Sure, you can always score a yield of muon-pair-production events in your geometry and scale it by a pertinent cross section to have the right physical units, but that’s not advisable for thick targets, since
you’re almost guaranteed to obtain a formally questionable quantity:

  • since your desired events (muon pair production) are fed by different interaction mechanisms of the primary Au ion (delta ray production, nuclear inelastic interaction, etc) you’d have to carefully keep track of their respective interaction cross sections. Scaling by the inverse luminosity as you suggest, while dimensionally appealing, tacitly assumes the integrated cross section for a (typically just one!) clearly specified interaction type. In your case it’s probably the Au-W nuclear inelastic interaction (?), so you’d not properly account for processes a la Au → delta ray → photon → muon pair, rendering the final quantity very questionable.

  • you’d have the original Au interaction (nuclear inelastic, delta-ray production, etc) somewhere in your sample, and the muon pair would be produced elsewhere in the sample / simulation geometry as the shower develops. This renders your eventually scored “cross section” strongly geometry-dependent, which if one is feeling permissive could be fine for internal consumption as a coarse measure of occurrence, but it would be essentially useless everywhere else: ordinarily one gives cross sections as a measure of the occurrence of a particular final state arising as a direct result from an individual interaction of a well-specified interaction type. You’d instead obtain a convolution of many ingredients for the resulting quantity to be acceptable as a cross section (contributions from different interaction mechanisms of different particle species at different positions, occurrence and energy degrading of involved shower particles in a geometry-dependent way, etc).

With the info at hand, I’d see two possibilities for now:

  1. be content with a yield (not a cross section) from your specific thick-target/geometry situation. You count the number of muon pairs (optionally resolved as a distribution as a function of whichever
    kinematic variables you need, dividing by the corresponding bin widths), divide by the primary event weight, so as to report a meaningful and formally clean quantity for your experimental setup.

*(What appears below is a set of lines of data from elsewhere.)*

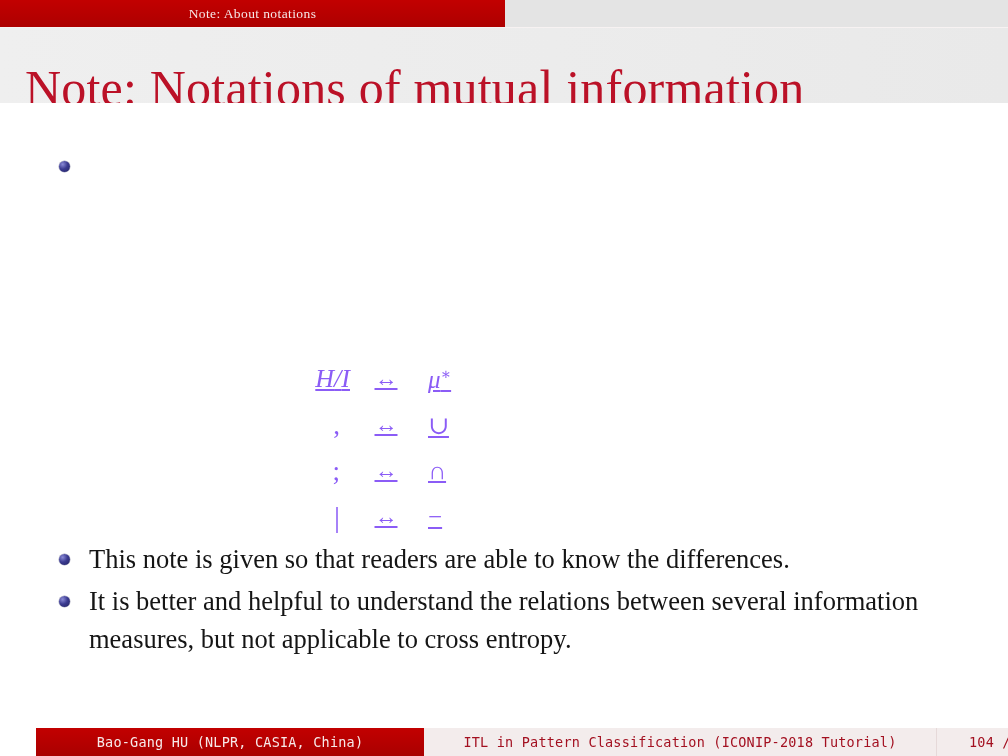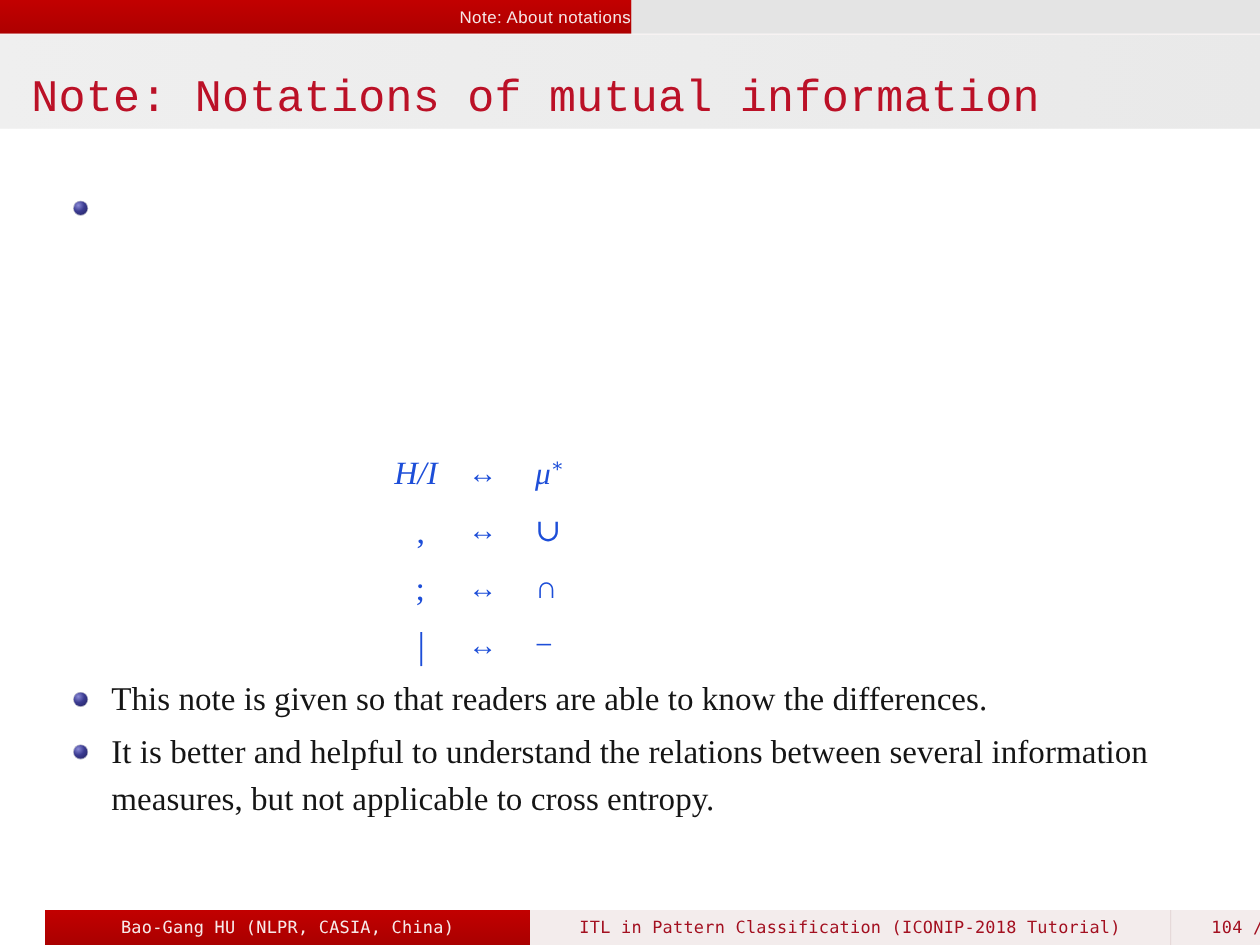--- a/index.html
+++ b/index.html
@@ -38,9 +38,9 @@
     width: 505px;
     height: 27px;
     line-height: 27px;
-    text-align: right;
+    text-align: center;
     color: #f6e7e7;
-    font-family: Liberation Sans, sans-serif;
+    font-family: Liberation Serif, serif;
     font-size: 13.5px;
     letter-spacing: 0.4px;
     white-space: nowrap;

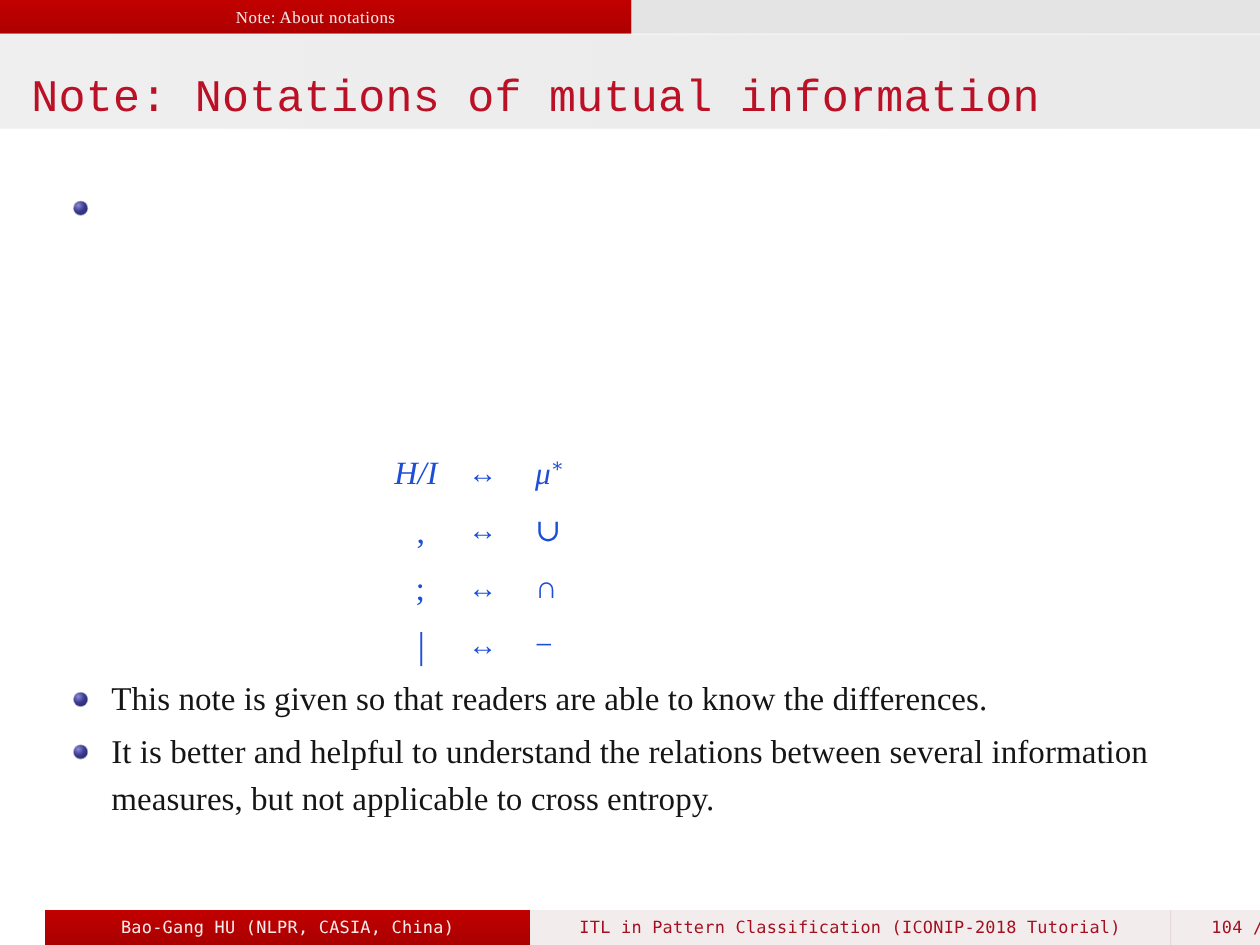--- a/index.html
+++ b/index.html
@@ -59,8 +59,8 @@
     position: absolute;
     left: 25px;
     top: 31px;
-    font-family: Liberation Mono, monospace;
-    font-size: 36px;
+    font-family: Liberation Serif, serif;
+    font-size: 50px;
     color: #c0132a;
     color: #bb1127;
     letter-spacing: 0.2px;

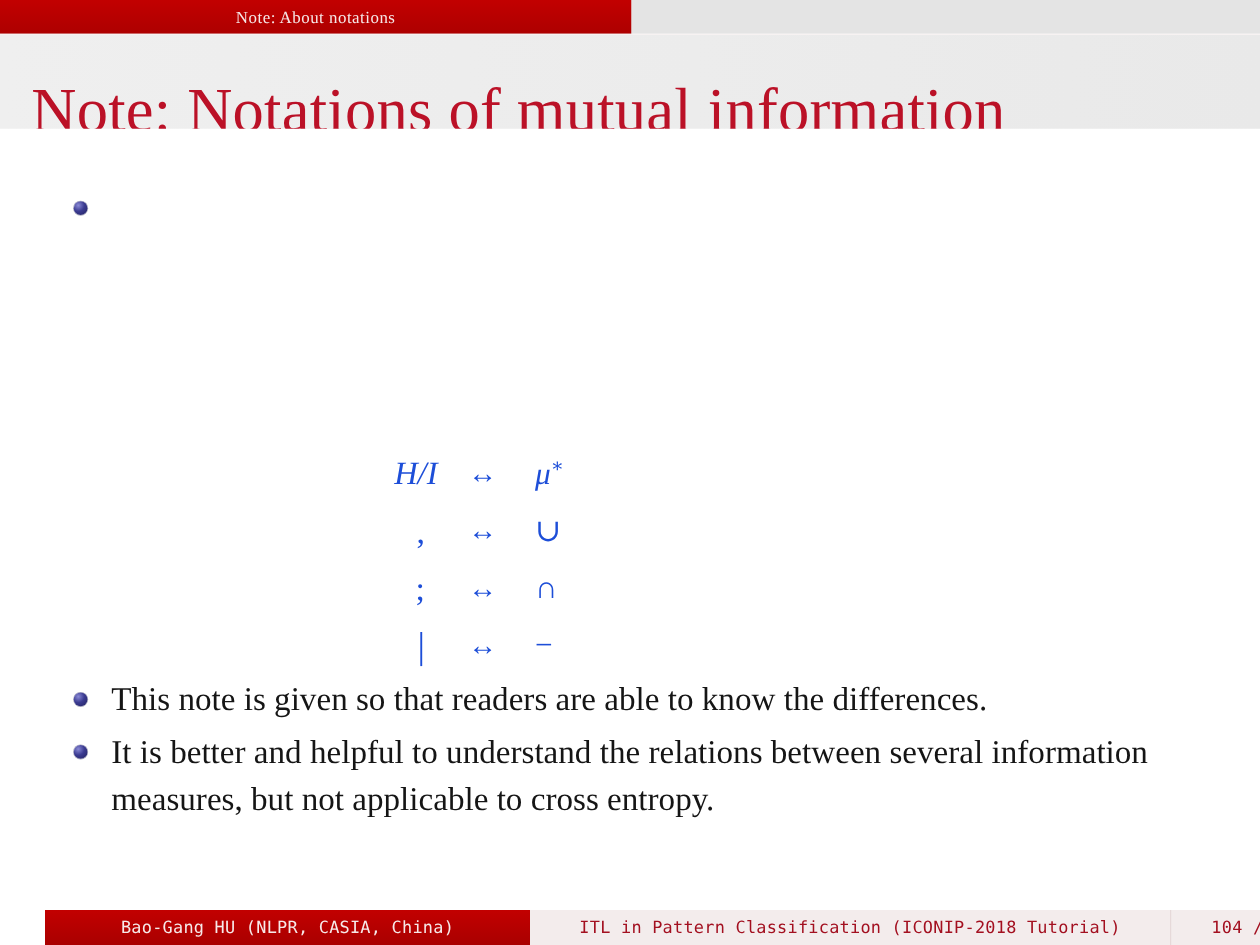--- a/index.html
+++ b/index.html
@@ -117,7 +117,8 @@
     top: 253px;
     border-collapse: collapse;
     font-size: 25px;
-    color: #1d4ed8;
+    color: #8b5cf6;
+    text-decoration: underline;
   }
   .map-table td {
     padding: 0;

  2. instead of a thick target situation you are actually starting from a Au-W collision (e.g. a la SPECSOUR in FLUKA), which would align with your luminosity comment, but not with your “Au beam on W” one. In this case at least the source interaction term (nuclear inelastic, electromagnetic dissociation, etc) is clearly isolated, so the scaling from a yield up to a quantity involving units of mb can be easily done in a more meaningful way. You’d still suffer from the dependence on your specific geometry and from a convolution of various interaction types of various particles in various positions, though.